ACTIVITY ::
All of the data below is to be repeated exactly, except for the pictures.

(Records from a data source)
####################

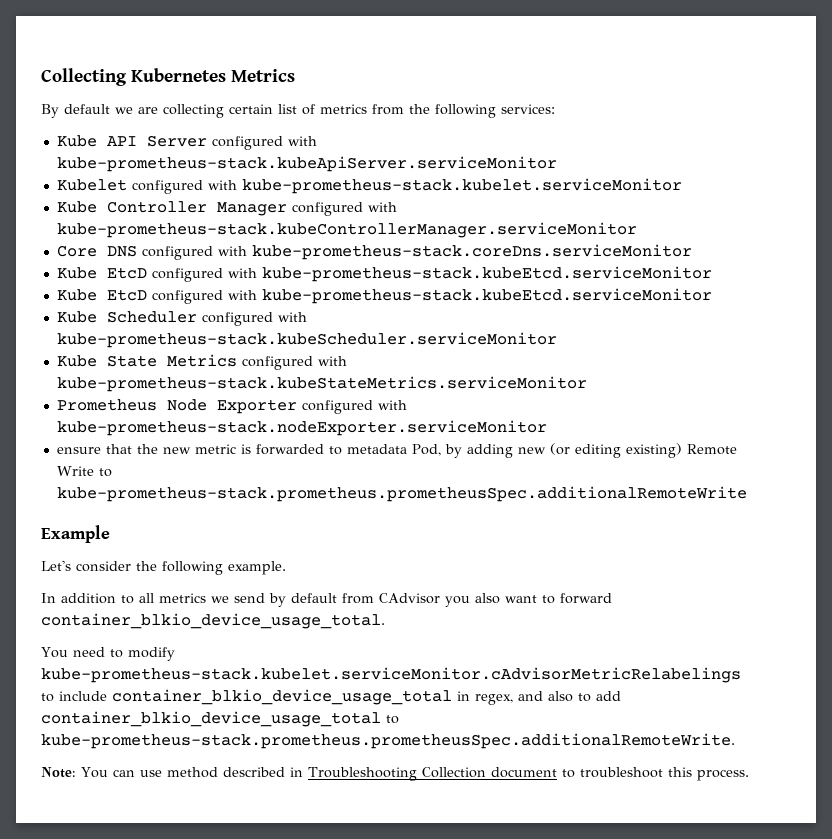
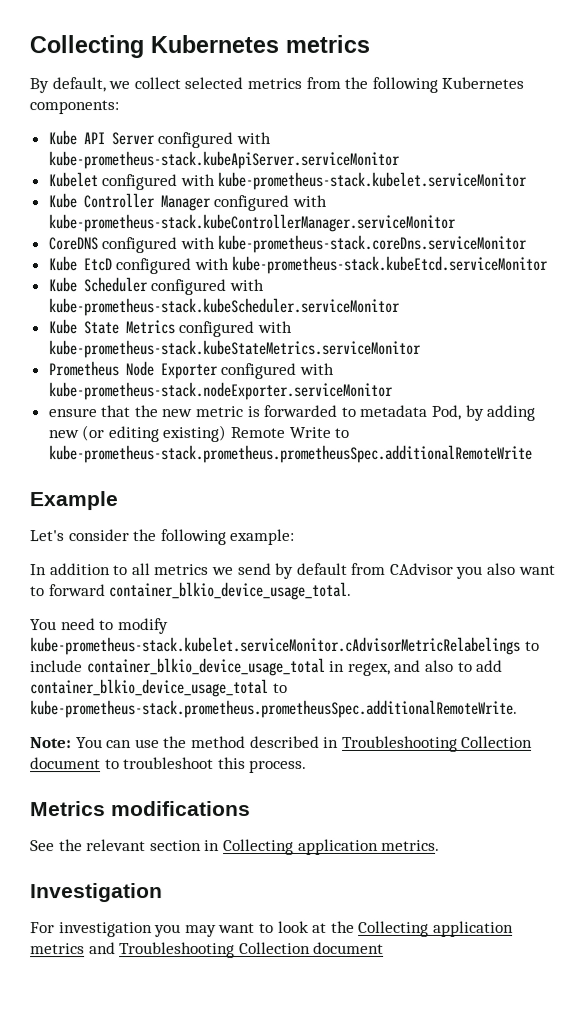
- Collecting Kubernetes Metrics
+ Collecting Kubernetes metrics
- By default we are collecting certain list of metrics from the following services:
+ By default, we collect selected metrics from the following Kubernetes components:
- Core DNS configured with kube-prometheus-stack.coreDns.serviceMonitor
- Kube EtcD configured with kube-prometheus-stack.kubeEtcd.serviceMonitor
+ CoreDNS configured with kube-prometheus-stack.coreDns.serviceMonitor
- Let's consider the following example.
+ Let's consider the following example:
- Note: You can use method described in Troubleshooting Collection document to troubleshoot this process.
+ Note: You can use the method described in Troubleshooting Collection document to troubleshoot this process.
+ Metrics modifications
+ See the relevant section in Collecting application metrics.
+ Investigation
+ For investigation you may want to look at the Collecting application metrics and Troubleshooting Collection document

####################

SOLUTION FOR THIS TASK ::
- Collecting Kubernetes Metrics
+ Collecting Kubernetes metrics
- By default we are collecting certain list of metrics from the following services:
+ By default, we collect selected metrics from the following Kubernetes components:
- Core DNS configured with kube-prometheus-stack.coreDns.serviceMonitor
- Kube EtcD configured with kube-prometheus-stack.kubeEtcd.serviceMonitor
+ CoreDNS configured with kube-prometheus-stack.coreDns.serviceMonitor
- Let's consider the following example.
+ Let's consider the following example:
- Note: You can use method described in Troubleshooting Collection document to troubleshoot this process.
+ Note: You can use the method described in Troubleshooting Collection document to troubleshoot this process.
+ Metrics modifications
+ See the relevant section in Collecting application metrics.
+ Investigation
+ For investigation you may want to look at the Collecting application metrics and Troubleshooting Collection document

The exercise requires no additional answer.